Quiet Quitting, übersetzt "stille Kündigung", beschreibt eine Arbeitseinstellung, bei der Beschäftigte nur noch das Mindestmaß an Leistung erbringen und kein zusätzliches Engagement über die vertraglichen Pflichten hinaus zeigen.

Die wesentlichen Merkmale sind folgende

  • Beschäftigte machen nur noch "Dienst nach Vorschrift", ohne sich darüber hinaus für die Arbeit aufzuopfern.
  • Sie erfüllen die Mindestanforderungen ihrer Rolle, bringen sich aber nicht mehr durch zusätzliches Engagement, Überstunden etc. ein.
  • Stattdessen stehen eine ausgewogene Work-Life-Balance und mehr Freiräume im Privatleben im Vordergrund.
  • Es handelt sich nicht um eine tatsächliche Kündigung, sondern eine innere Distanzierung von übermäßigem Engagement für den Job.
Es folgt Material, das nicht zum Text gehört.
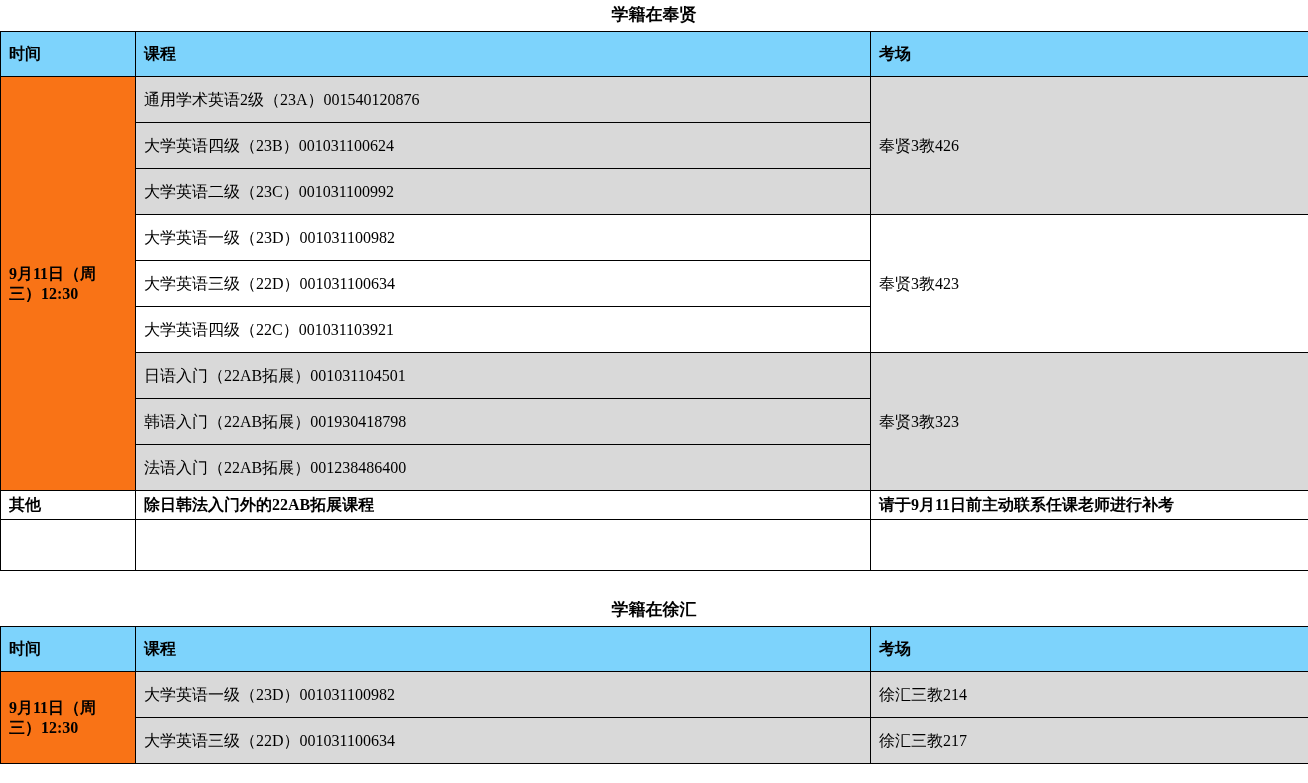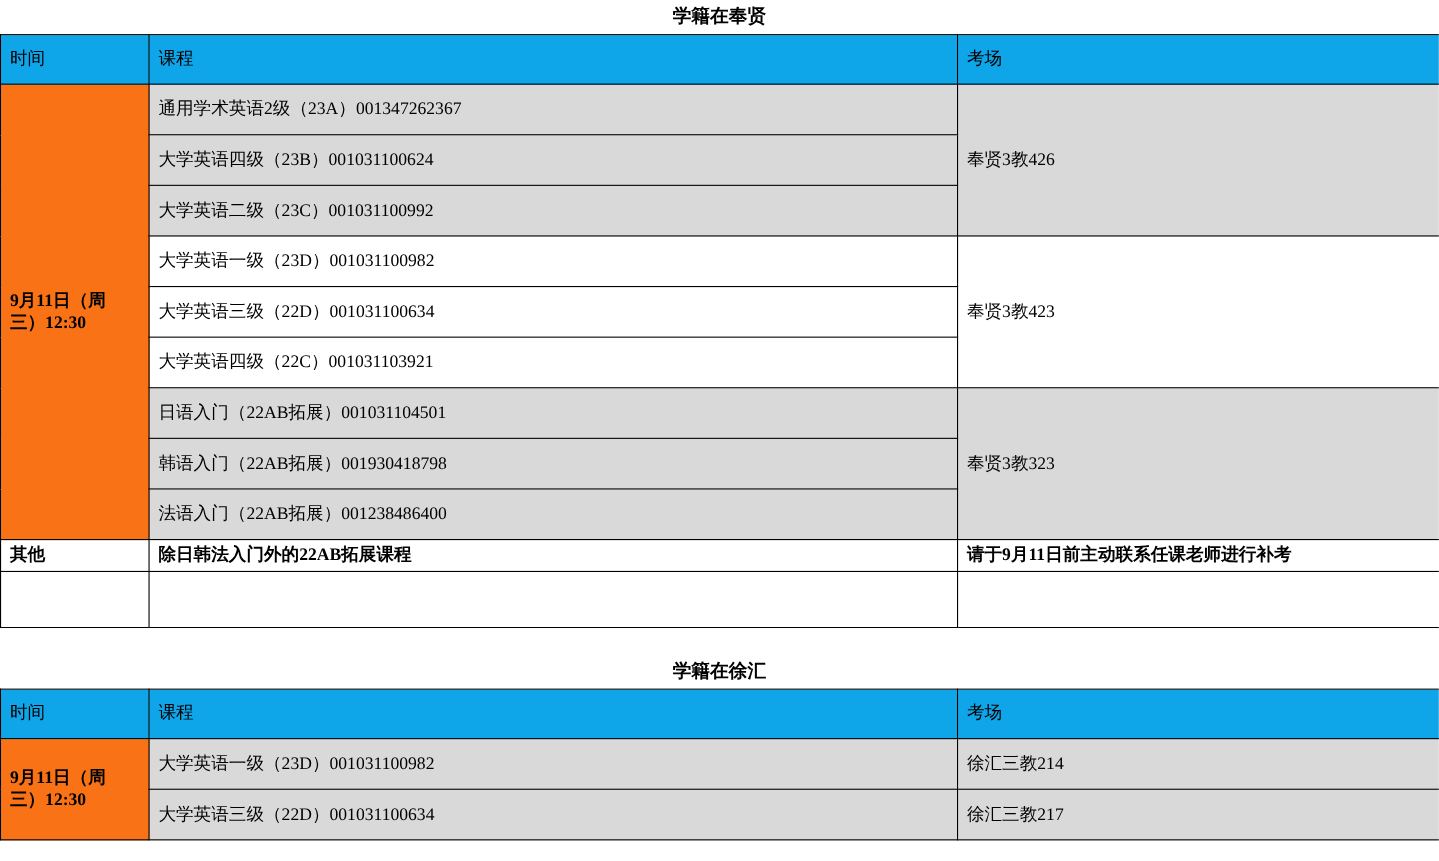--- a/index.html
+++ b/index.html
@@ -47,8 +47,8 @@
   td.c-room   { width: 470px; }
 
   td.head {
-    font-weight: normal;
-    background: #0ea5e9;
+    font-weight: bold;
+    background: #7dd3fc;
     height: 36px;
   }
   td.shade {

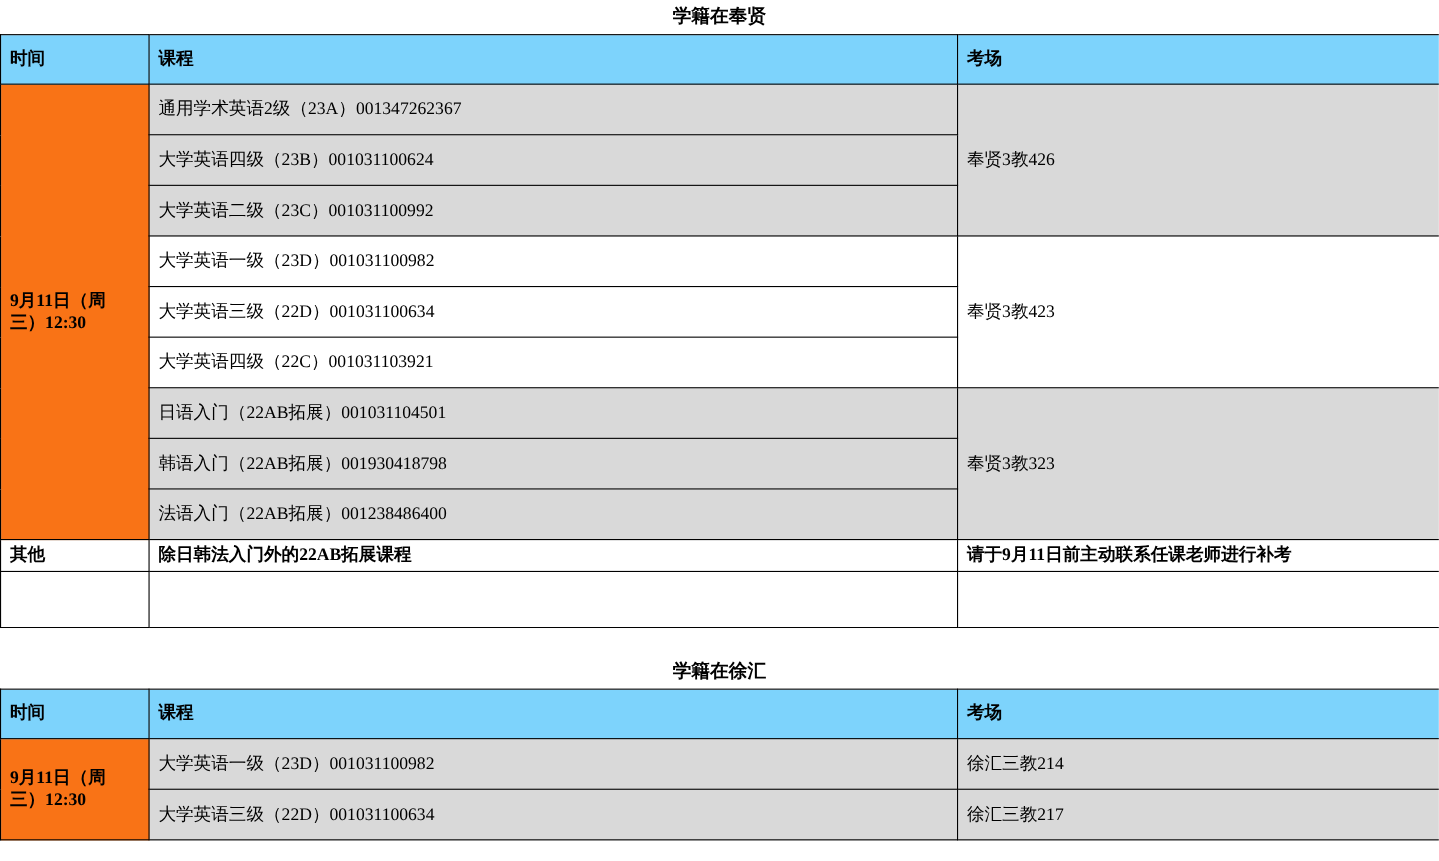--- a/index.html
+++ b/index.html
@@ -91,7 +91,7 @@
 
       <tr>
         <td class="c-time timecell" rowspan="9">9月11日（周三）12:30</td>
-        <td class="c-course rowcell shade">通用学术英语2级（23A）001347262367</td>
+        <td class="c-course rowcell shade">通用学术英语2级（23A）001540120876</td>
         <td class="c-room shade" rowspan="3">奉贤3教426</td>
       </tr>
       <tr>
Quiet Quitting kann als stiller Protest gegen schlechte Arbeitsbedingungen, Überlastung oder mangelnde Wertschätzung seitens des Arbeitgebers verstanden werden. Statt zu kündigen, ziehen sich Beschäftigte innerlich aus dem Job zurück.

Kritiker sehen in Quiet Quitting eine passive, destruktive Haltung und Verweigerung von Leistung. Befürworter betrachten es als Schritt zu mehr Selbstfürsorge und Abgrenzung von einer Arbeitskultur der ständigen Verfügbarkeit.